Material for this task
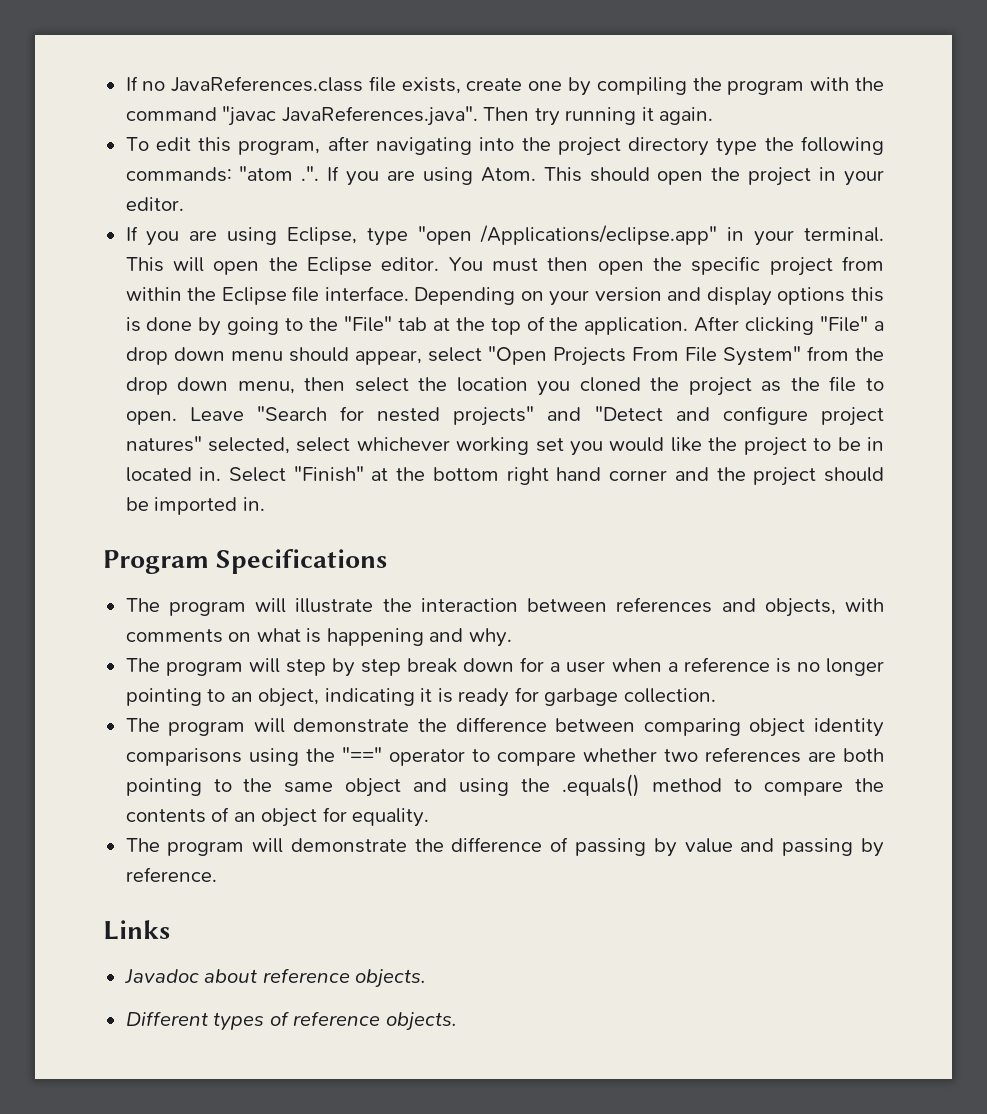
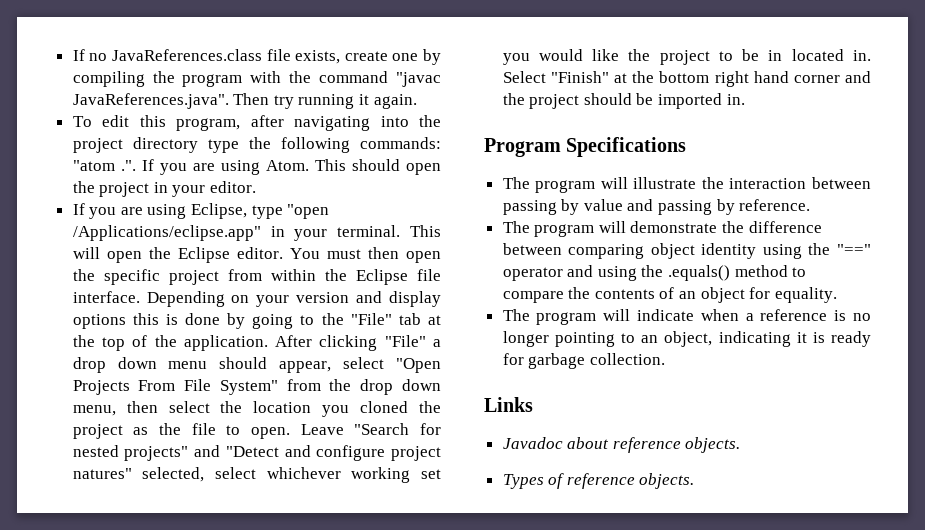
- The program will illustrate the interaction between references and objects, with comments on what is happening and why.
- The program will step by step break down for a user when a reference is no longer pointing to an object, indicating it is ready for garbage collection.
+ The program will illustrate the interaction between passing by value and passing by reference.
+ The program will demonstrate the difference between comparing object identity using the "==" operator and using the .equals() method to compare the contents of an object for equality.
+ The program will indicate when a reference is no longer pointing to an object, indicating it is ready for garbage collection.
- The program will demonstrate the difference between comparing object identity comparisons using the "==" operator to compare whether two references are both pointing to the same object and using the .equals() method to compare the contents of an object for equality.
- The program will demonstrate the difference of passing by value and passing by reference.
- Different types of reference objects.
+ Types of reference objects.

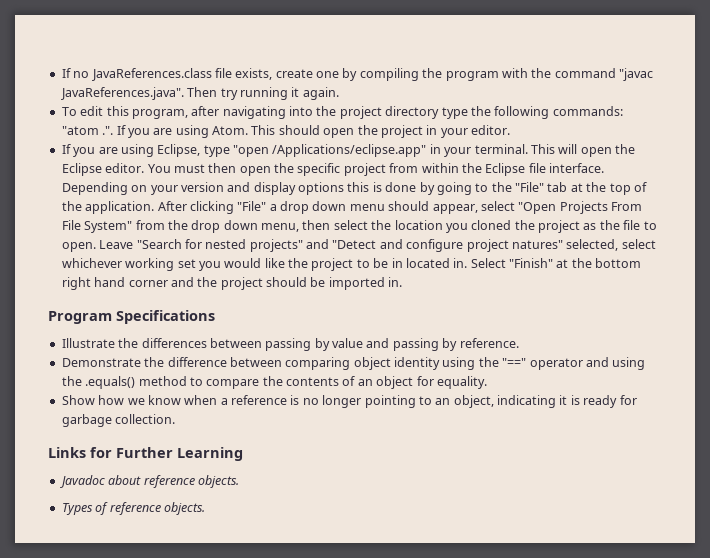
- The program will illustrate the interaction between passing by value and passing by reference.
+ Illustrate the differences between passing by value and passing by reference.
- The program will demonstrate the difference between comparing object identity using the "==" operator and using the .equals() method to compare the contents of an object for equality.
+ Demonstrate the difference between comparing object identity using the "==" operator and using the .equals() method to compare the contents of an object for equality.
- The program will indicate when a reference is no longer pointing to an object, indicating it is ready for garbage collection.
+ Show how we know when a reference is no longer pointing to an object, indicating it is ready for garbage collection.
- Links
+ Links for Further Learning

Problem statement
Transcribe word for word only the lines from the one with "- Different types of reference objects." through the end of the listing; every picture is to be omitted.

Answer box
- Different types of reference objects.
+ Types of reference objects.

- The program will illustrate the interaction between passing by value and passing by reference.
+ Illustrate the differences between passing by value and passing by reference.
- The program will demonstrate the difference between comparing object identity using the "==" operator and using the .equals() method to compare the contents of an object for equality.
+ Demonstrate the difference between comparing object identity using the "==" operator and using the .equals() method to compare the contents of an object for equality.
- The program will indicate when a reference is no longer pointing to an object, indicating it is ready for garbage collection.
+ Show how we know when a reference is no longer pointing to an object, indicating it is ready for garbage collection.
- Links
+ Links for Further Learning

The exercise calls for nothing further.